[Before and after images]
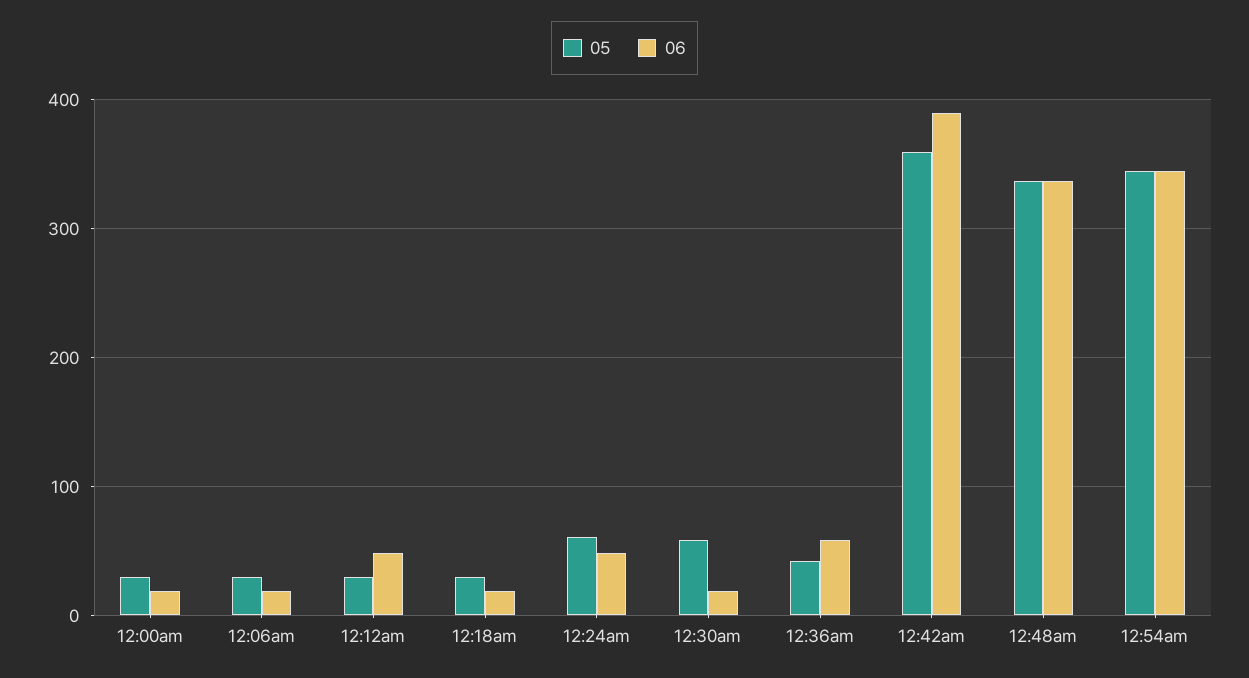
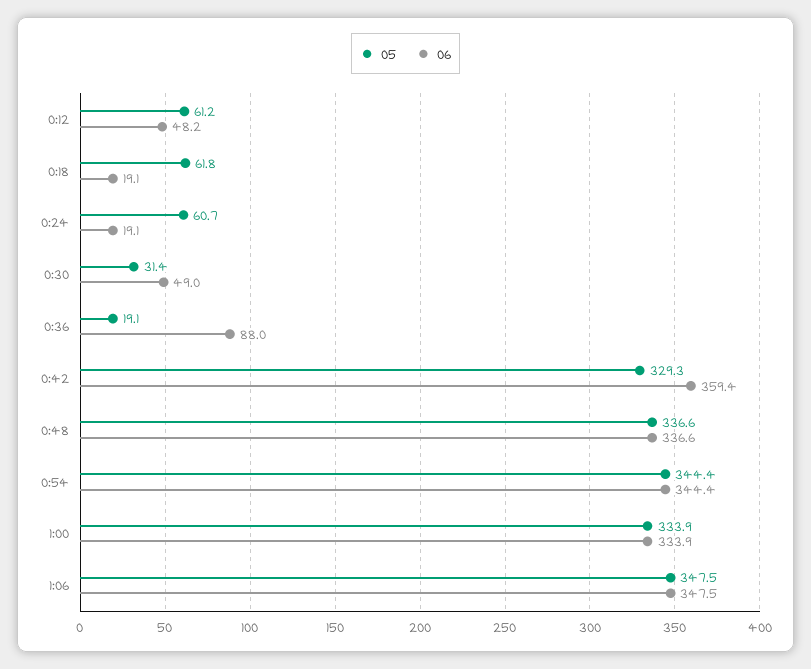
05, 12:00am: 30 -> none
06, 12:00am: 20 -> none
05, 12:06am: 30 -> none
06, 12:06am: 20 -> none
05, 12:12am: 30 -> 61.2
05, 12:18am: 30 -> 61.8
06, 12:24am: 50 -> 19.1
05, 12:30am: 60 -> 31.4
06, 12:30am: 20 -> 49
05, 12:36am: 40 -> 19.1
06, 12:36am: 60 -> 88
05, 12:42am: 360 -> 329.3
06, 12:42am: 390 -> 359.4
05, 1:00: none -> 333.9
06, 1:00: none -> 333.9
05, 1:06: none -> 347.5
06, 1:06: none -> 347.5

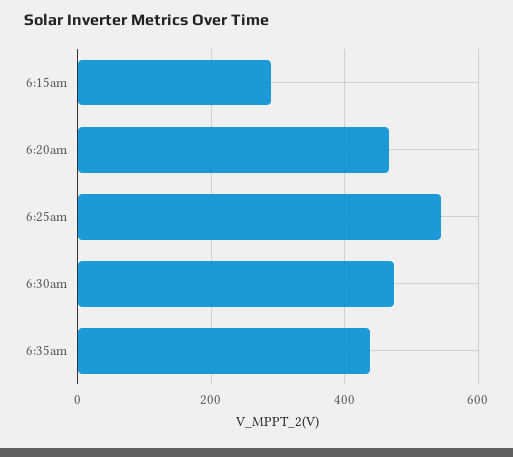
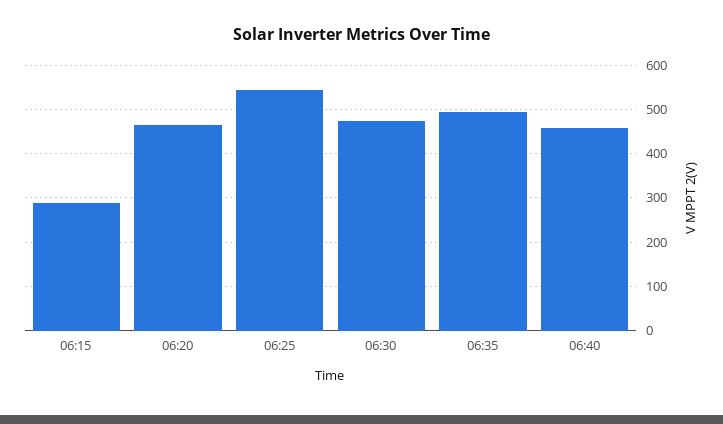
6:35am: 440 -> 500
06:40: none -> 460

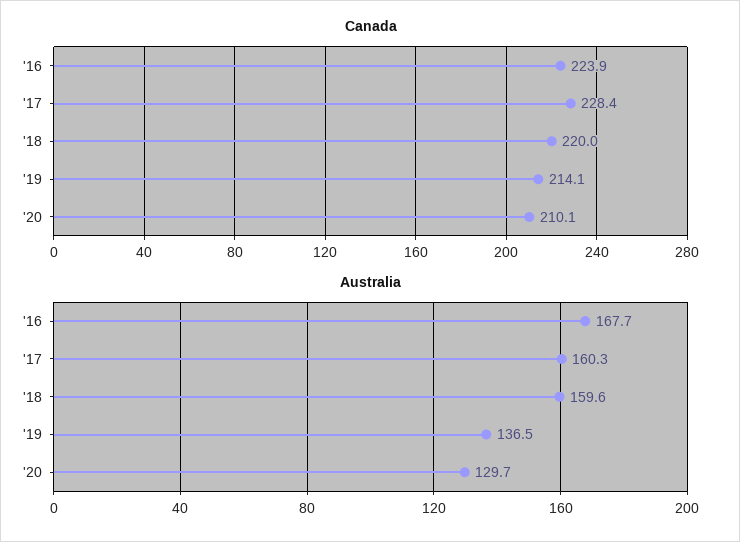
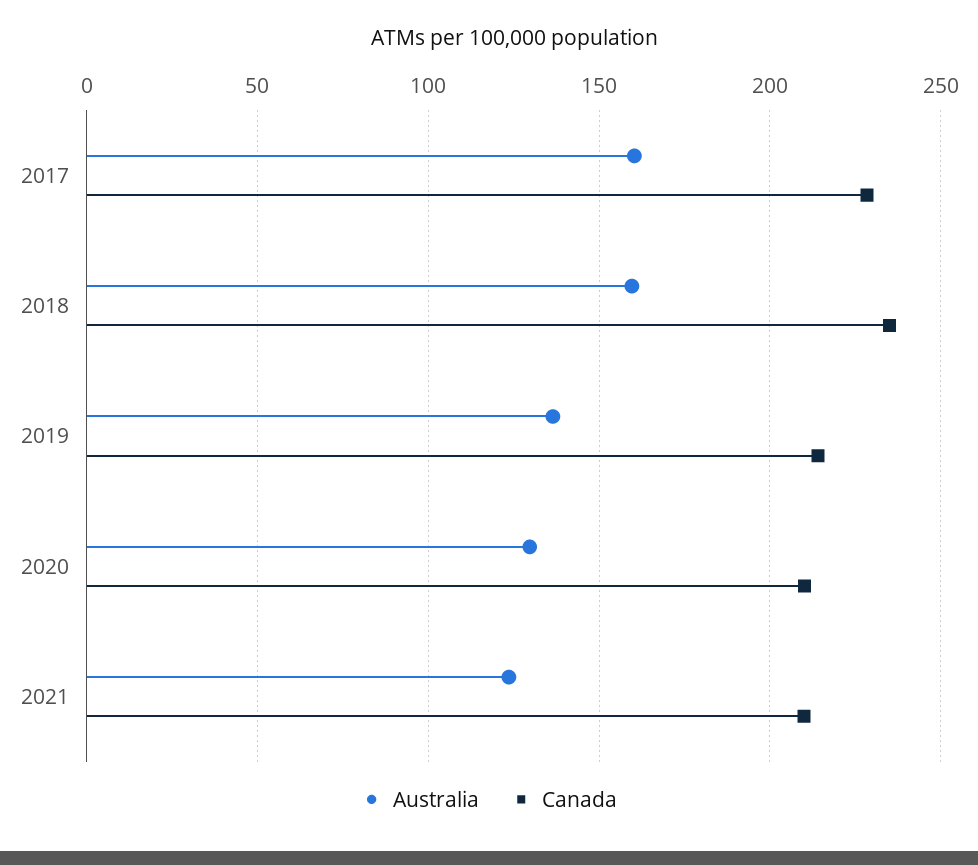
Canada, '16: 223.9 -> none
Canada, '18: 220 -> 235
Australia, '16: 167.7 -> none
Australia, 2021: none -> 125
Canada, 2021: none -> 210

Assigned task →
Each line from the one containing "06, 12:36am: 60 -> 88" through the end of the records above is to be retyped exactly, with the pictures omitted and nothing added.

Exercise solution →
06, 12:36am: 60 -> 88
05, 12:42am: 360 -> 329.3
06, 12:42am: 390 -> 359.4
05, 1:00: none -> 333.9
06, 1:00: none -> 333.9
05, 1:06: none -> 347.5
06, 1:06: none -> 347.5

6:35am: 440 -> 500
06:40: none -> 460

Canada, '16: 223.9 -> none
Canada, '18: 220 -> 235
Australia, '16: 167.7 -> none
Australia, 2021: none -> 125
Canada, 2021: none -> 210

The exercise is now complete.